RECORDS FOR THIS TASK section start

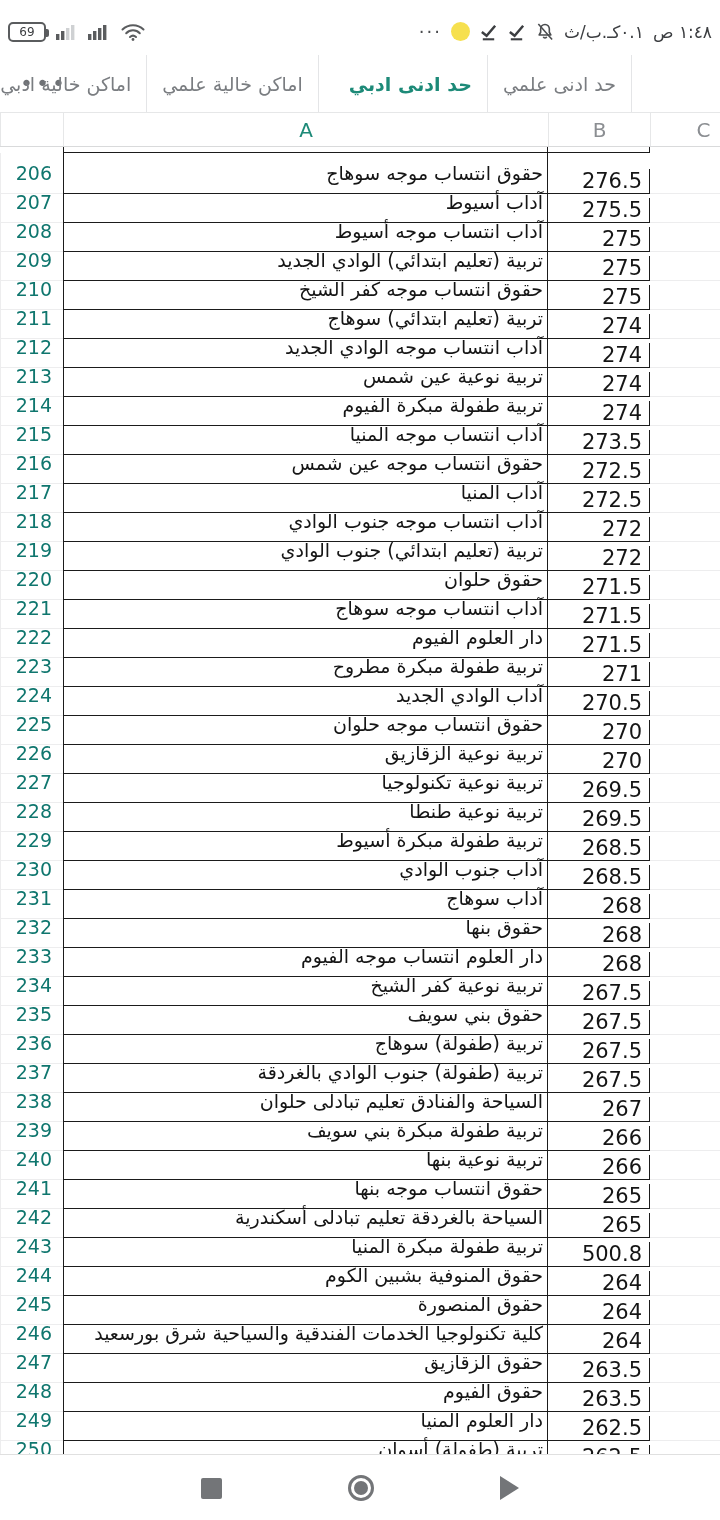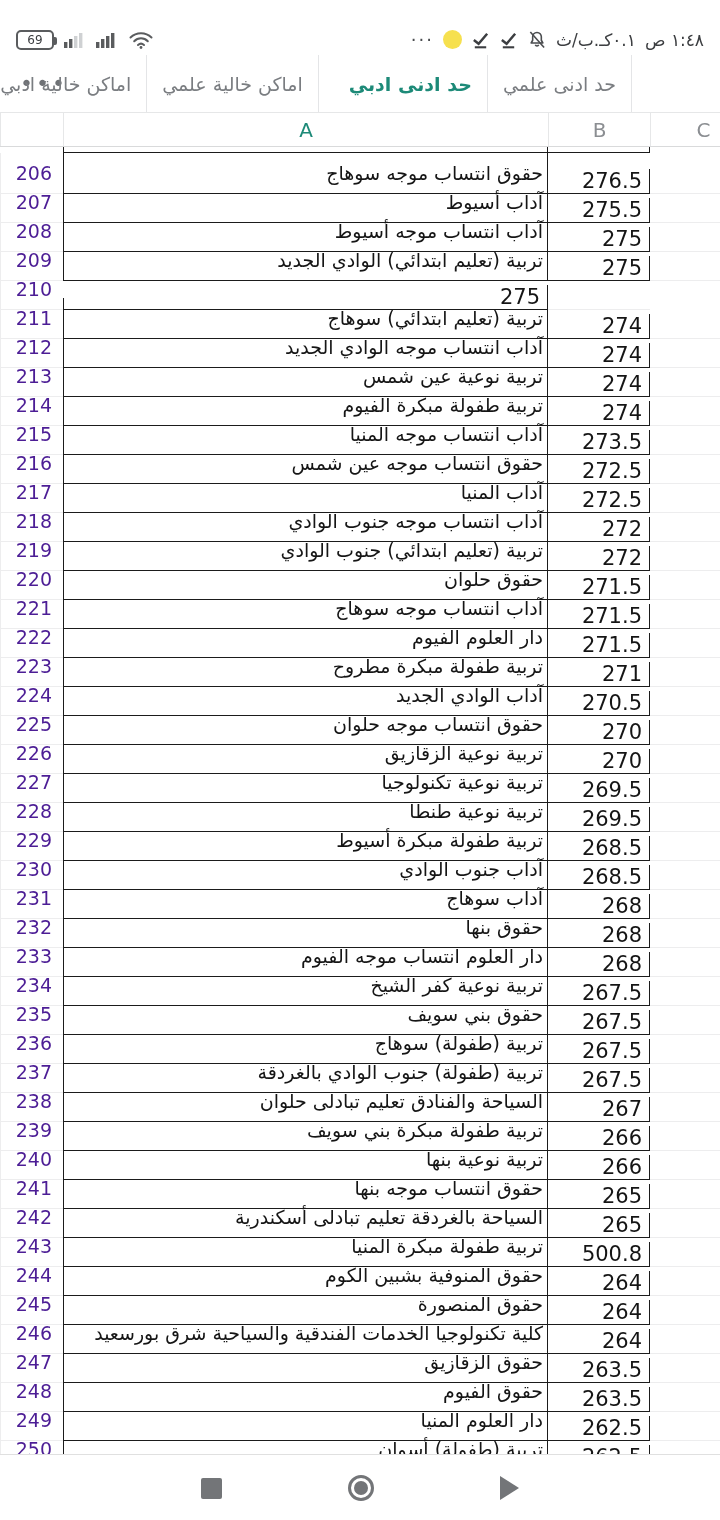"69" .status-bar { padding: 0 16px -> 0 8px; top: 12px -> 4px }
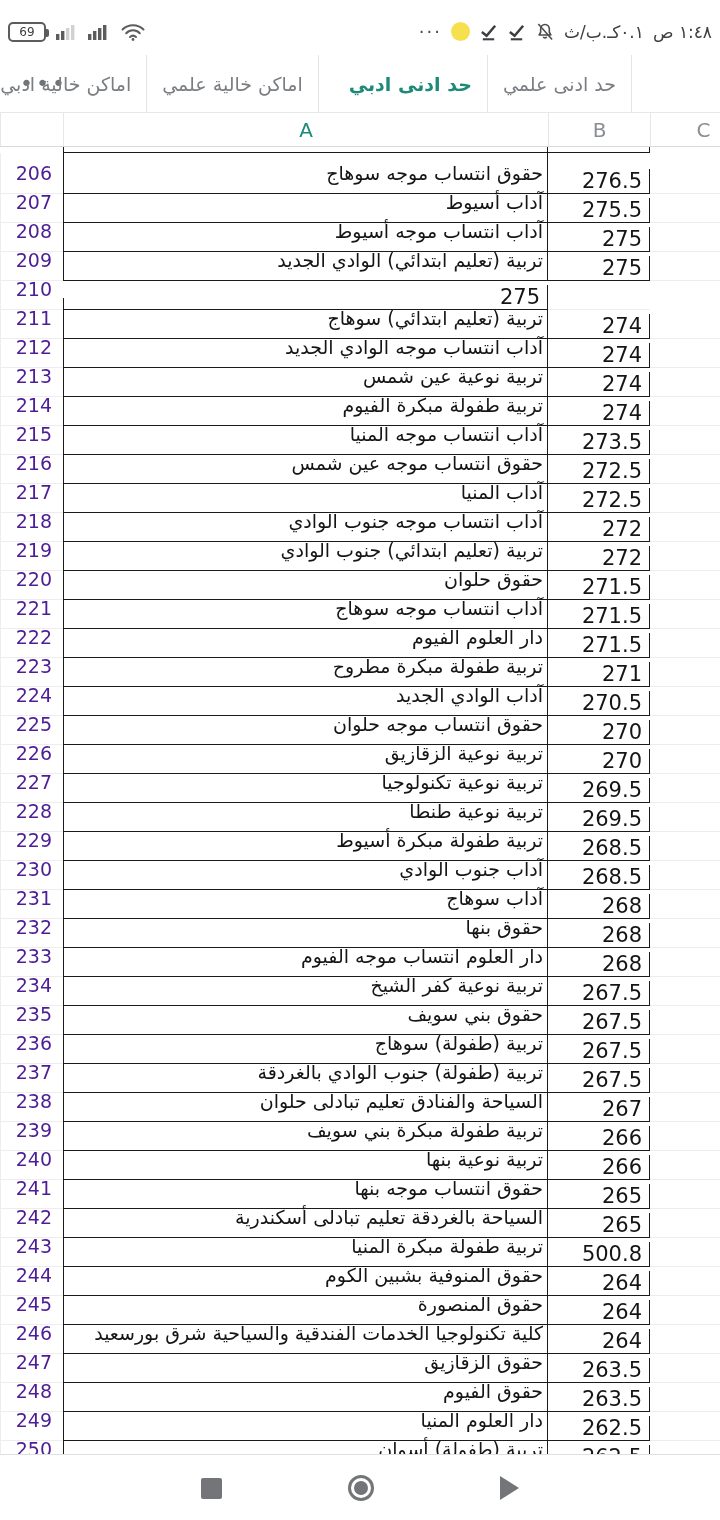"206" .rownum { color: #4c1d95 -> #0f766e }
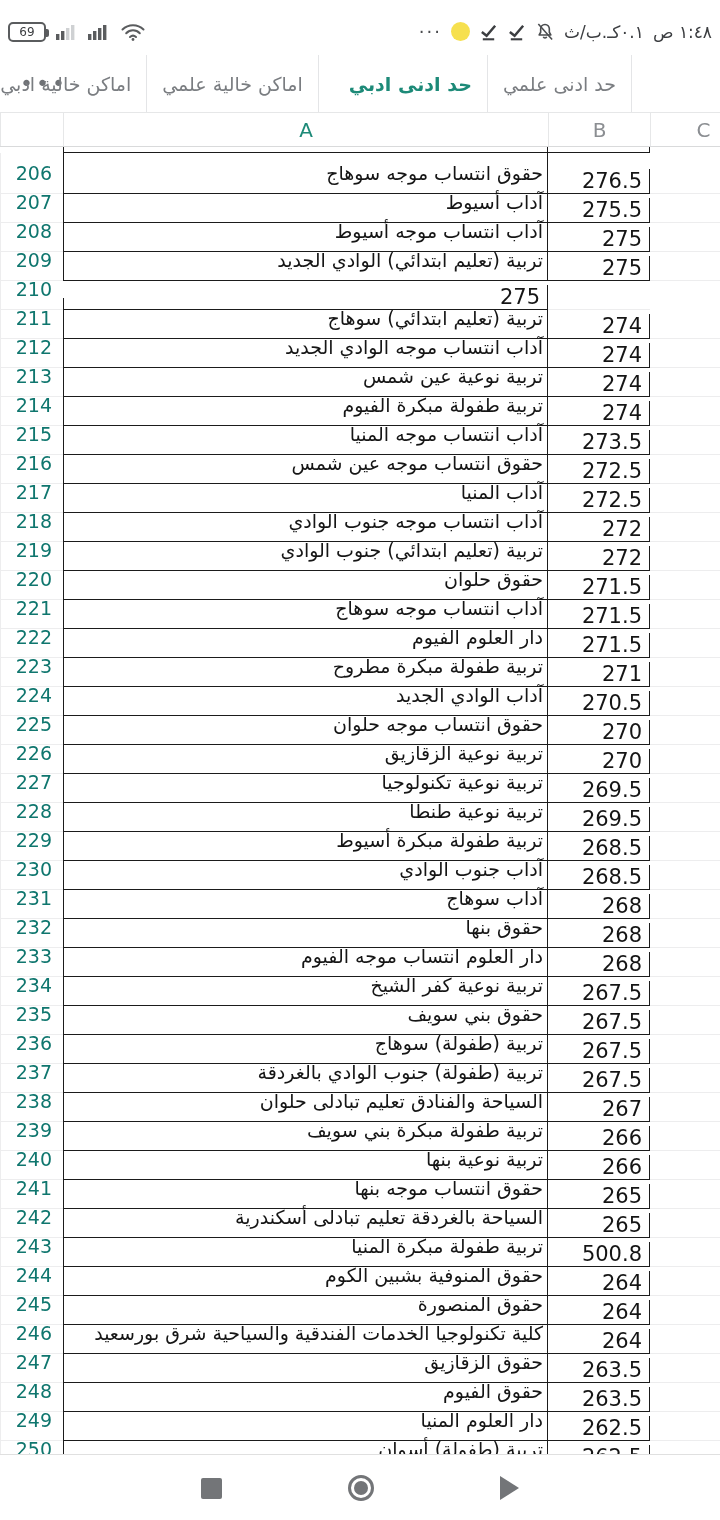"حقوق انتساب موجه كفر الشيخ" div.cellA { html: none -> <div>حقوق انتساب موجه كفر الشيخ</div> }
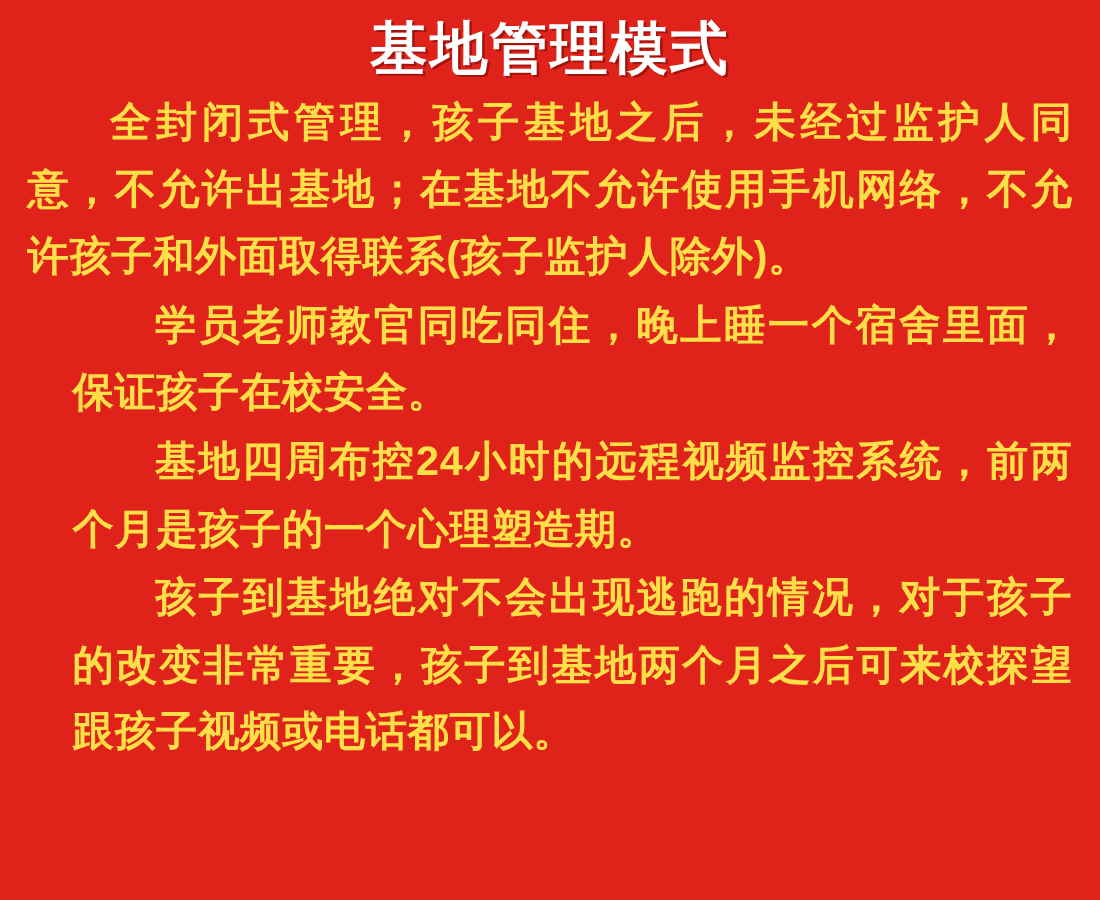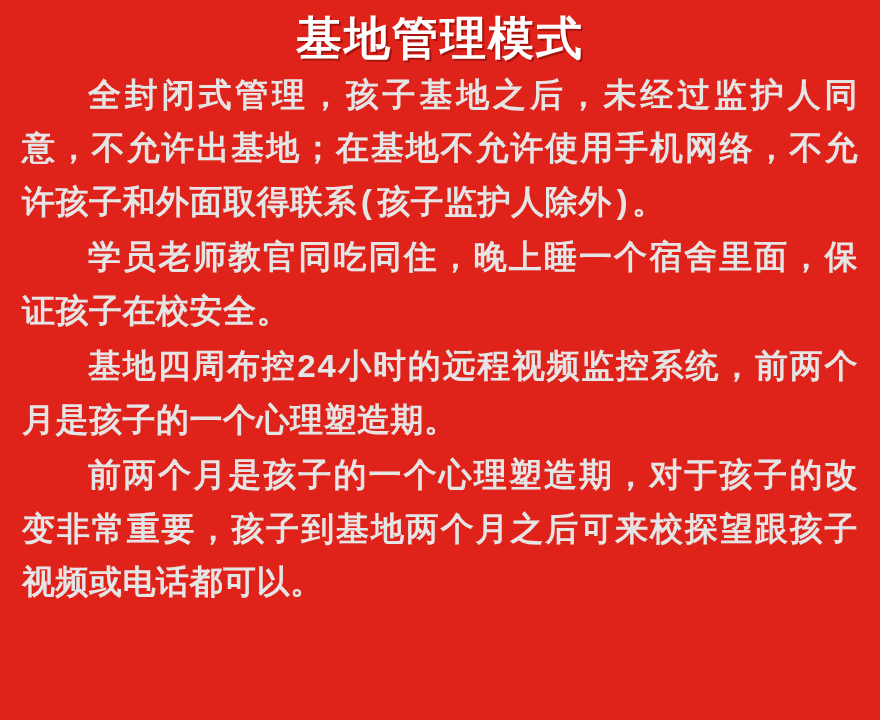"全封闭式管理，孩子基地之后，未经过监护人同意，不允许出基地；在基地不允许使用手机" .body-text { color: #e5e5e5 -> #fde047; font-family: Liberation Mono, monospace -> Liberation Sans, sans-serif }
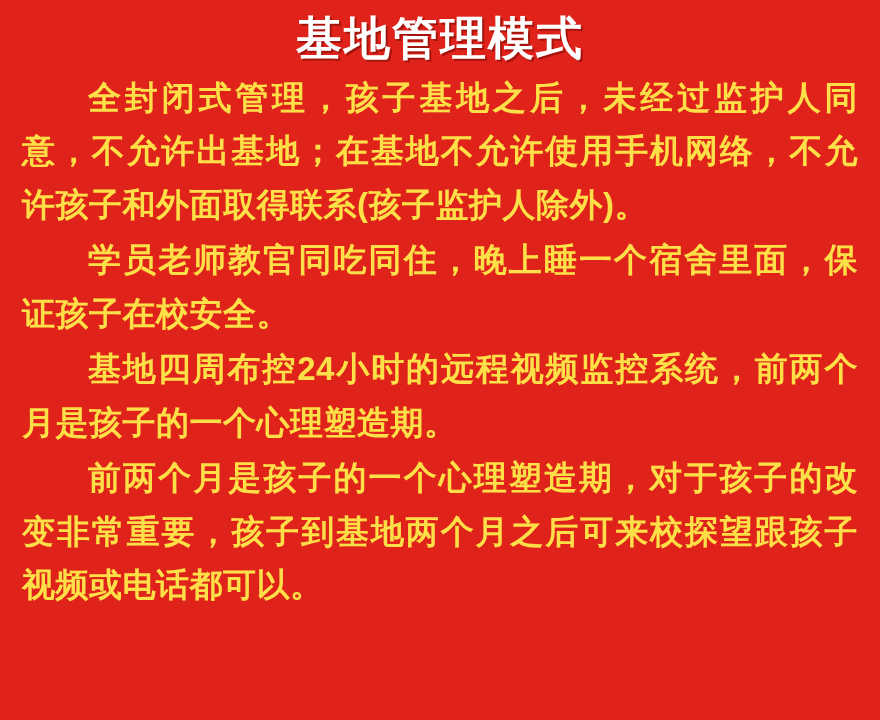"学员老师教官同吃同住，晚上睡一个宿舍里面，保证孩子在校安全。" .para + .para { margin-left: none -> 36px }
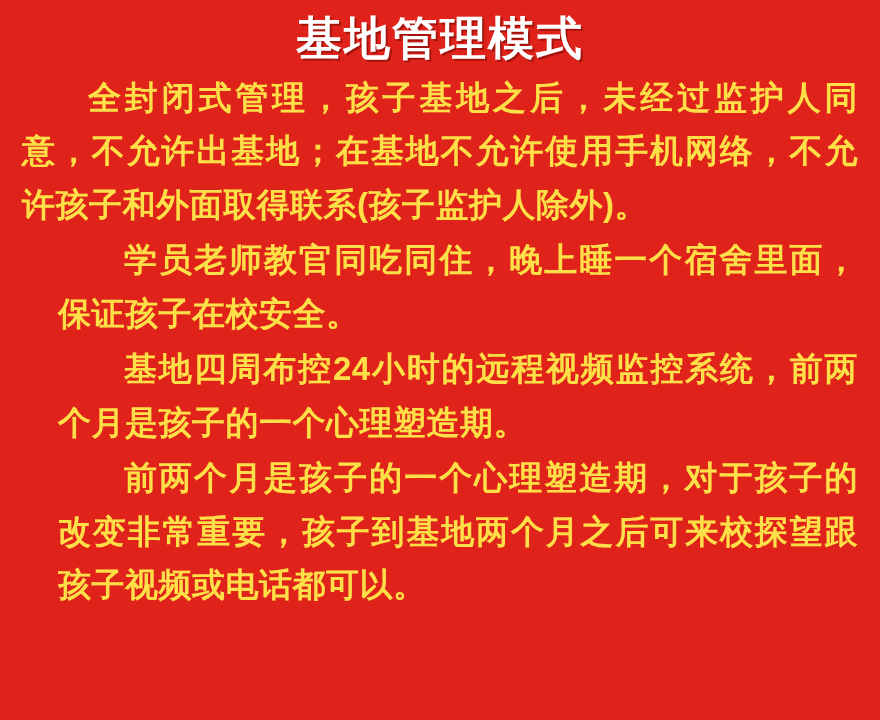"前两个月是孩子的一个心理塑造期，对于孩子的改变非常重要，孩子到基地两个月之后可来" p.para { text: 前两个月是孩子的一个心理塑造期 -> 孩子到基地绝对不会出现逃跑的情况 }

RECORDS FOR THIS TASK section end

[TASK BRIEF] An exact reproduction of the data above is required, with every picture removed.

[TASK RESULT]
"69" .status-bar { padding: 0 16px -> 0 8px; top: 12px -> 4px }
"206" .rownum { color: #4c1d95 -> #0f766e }
"حقوق انتساب موجه كفر الشيخ" div.cellA { html: none -> <div>حقوق انتساب موجه كفر الشيخ</div> }
"全封闭式管理，孩子基地之后，未经过监护人同意，不允许出基地；在基地不允许使用手机" .body-text { color: #e5e5e5 -> #fde047; font-family: Liberation Mono, monospace -> Liberation Sans, sans-serif }
"学员老师教官同吃同住，晚上睡一个宿舍里面，保证孩子在校安全。" .para + .para { margin-left: none -> 36px }
"前两个月是孩子的一个心理塑造期，对于孩子的改变非常重要，孩子到基地两个月之后可来" p.para { text: 前两个月是孩子的一个心理塑造期 -> 孩子到基地绝对不会出现逃跑的情况 }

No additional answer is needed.